Goal of the exercise:
Restate the whole listing below word for word and keep the images out.

The input:
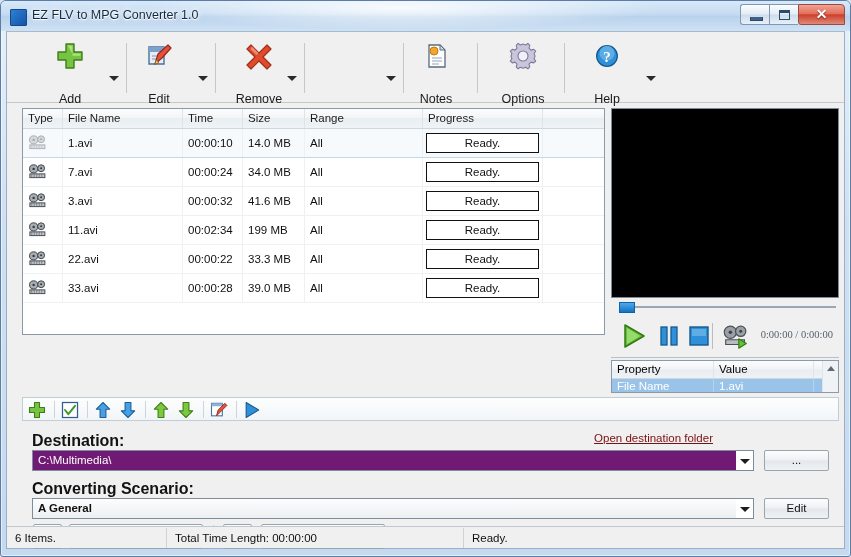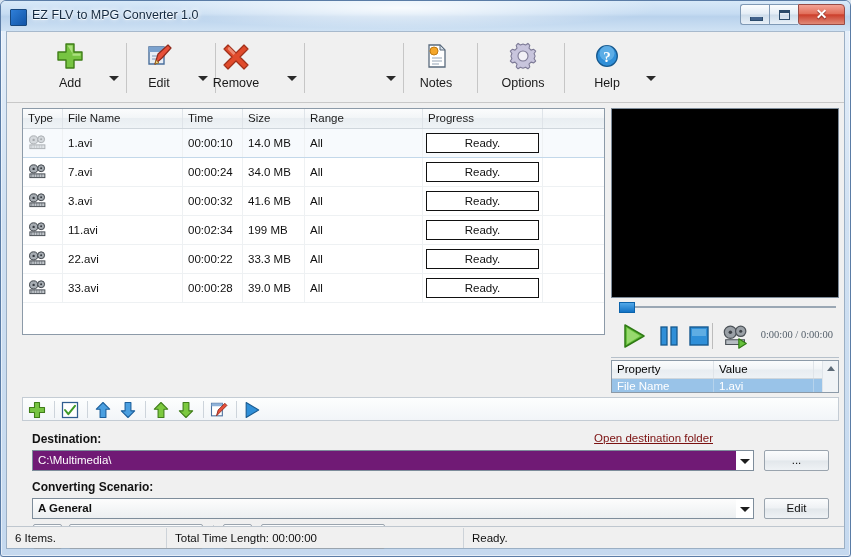"Add" .tb-label { margin-top: 2px -> 18px }
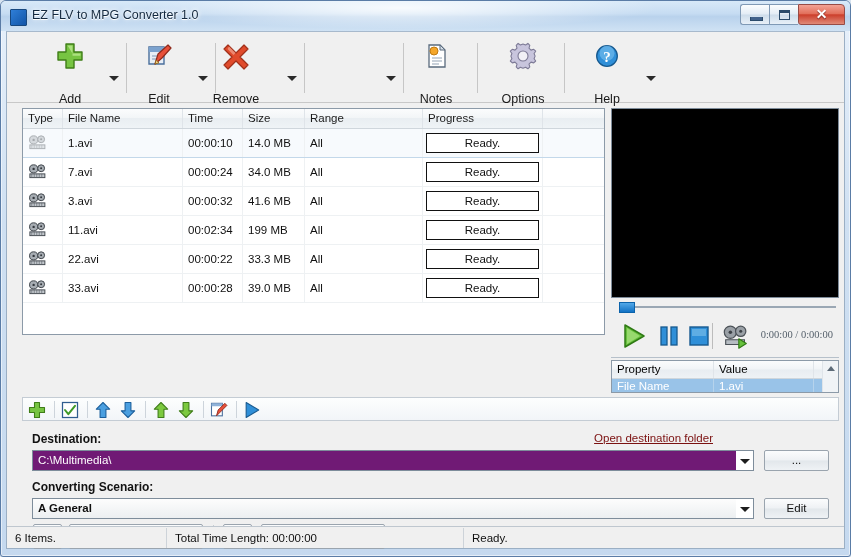"Remove" div.tb-item { left: 192px -> 215px }
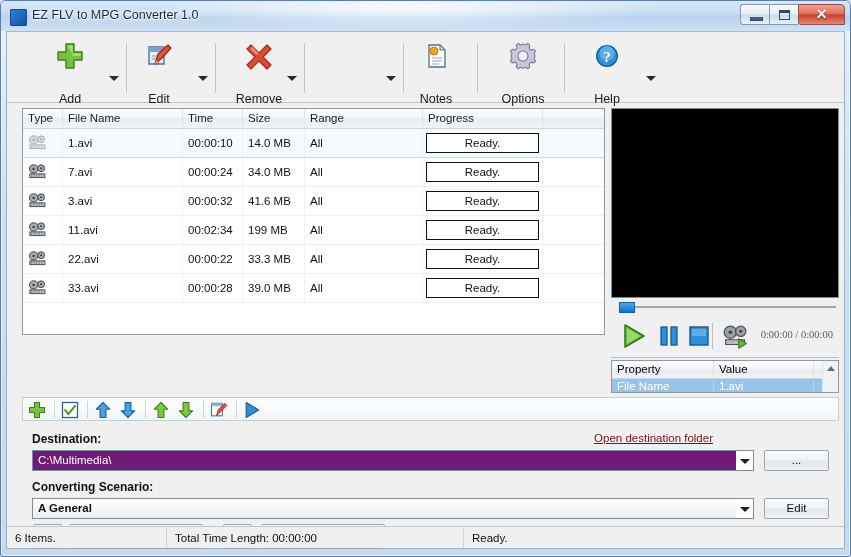"Destination:" .flabel { font-size: 12px -> 16px }
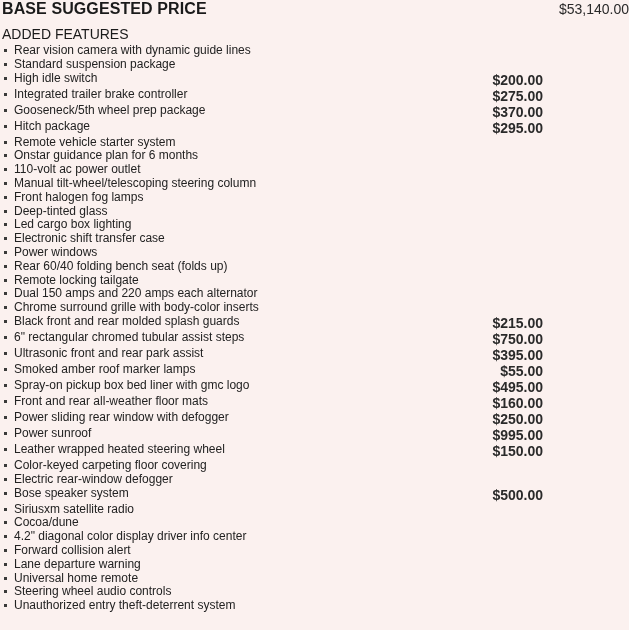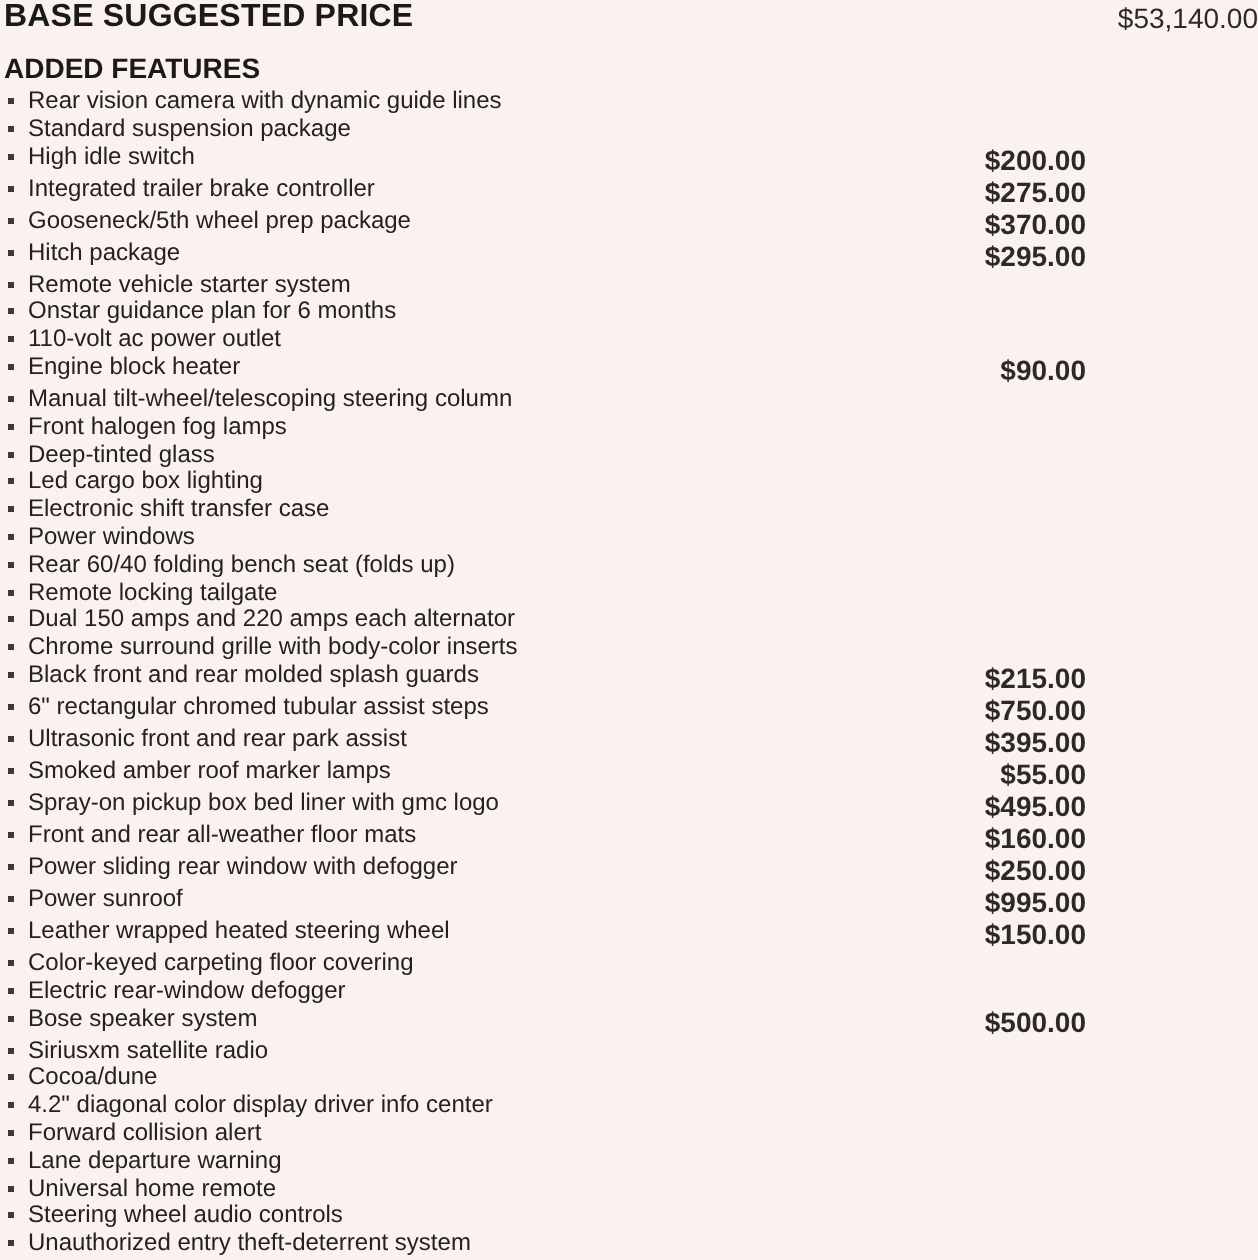"ADDED FEATURES" .added-title { font-weight: bold -> normal }
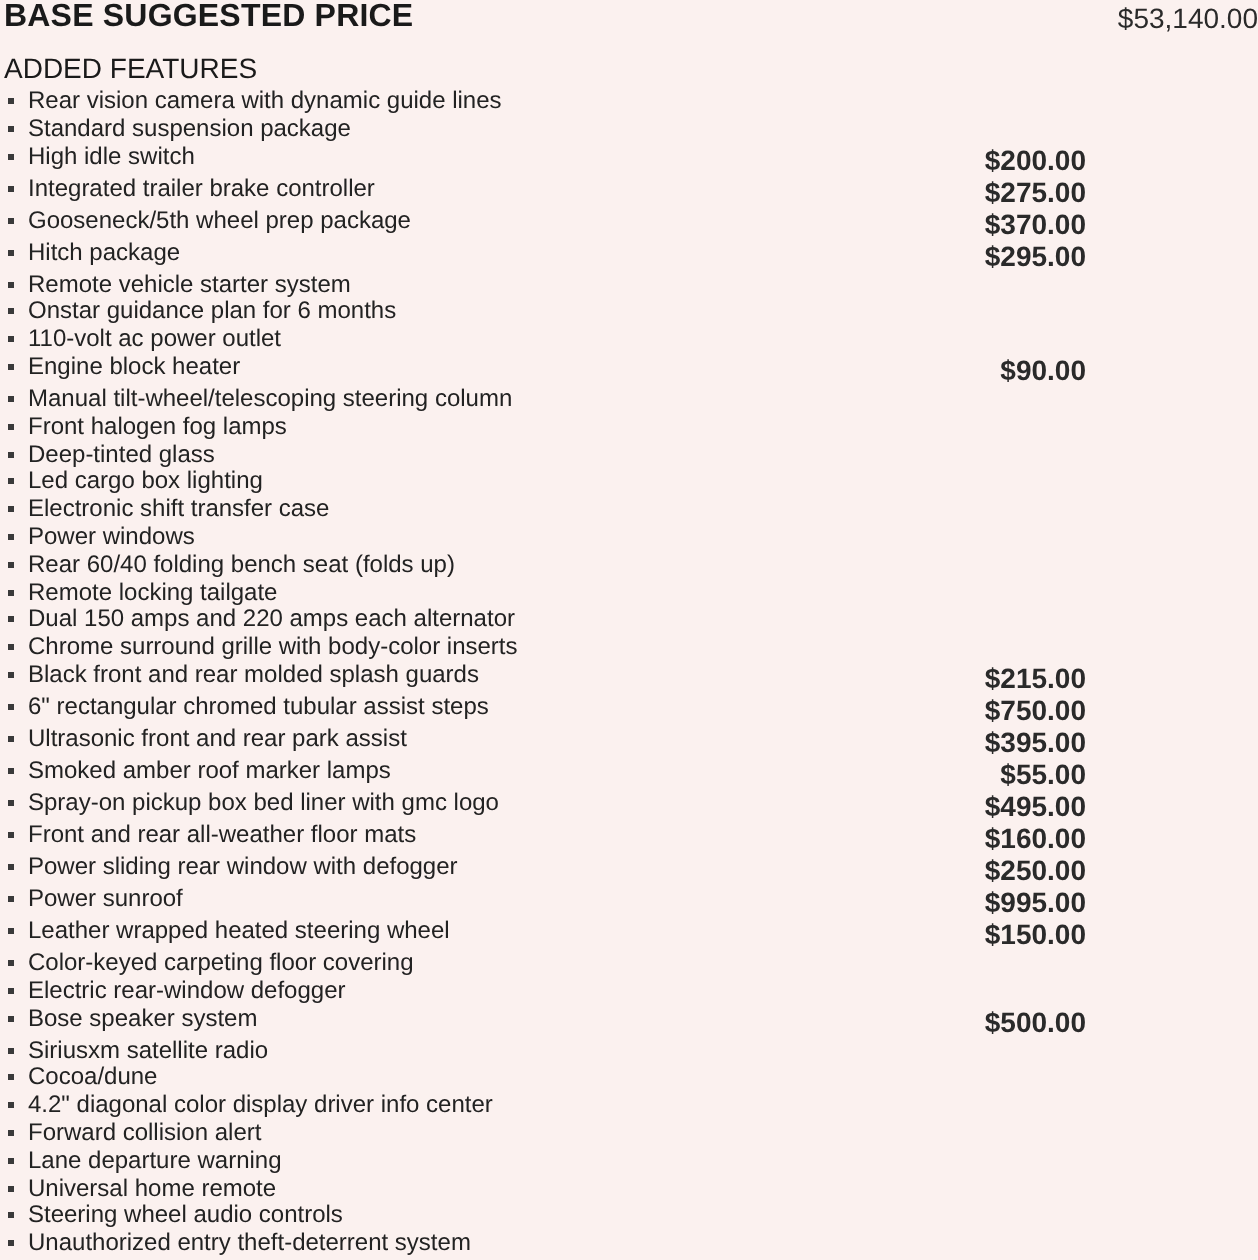"Engine block heater" li.feature { html: <li> <span></span> <span>Engine block heater</span> <span>$90.00</span> </li> -> none }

Response area:
"Add" .tb-label { margin-top: 2px -> 18px }
"Remove" div.tb-item { left: 192px -> 215px }
"Destination:" .flabel { font-size: 12px -> 16px }
"ADDED FEATURES" .added-title { font-weight: bold -> normal }
"Engine block heater" li.feature { html: <li> <span></span> <span>Engine block heater</span> <span>$90.00</span> </li> -> none }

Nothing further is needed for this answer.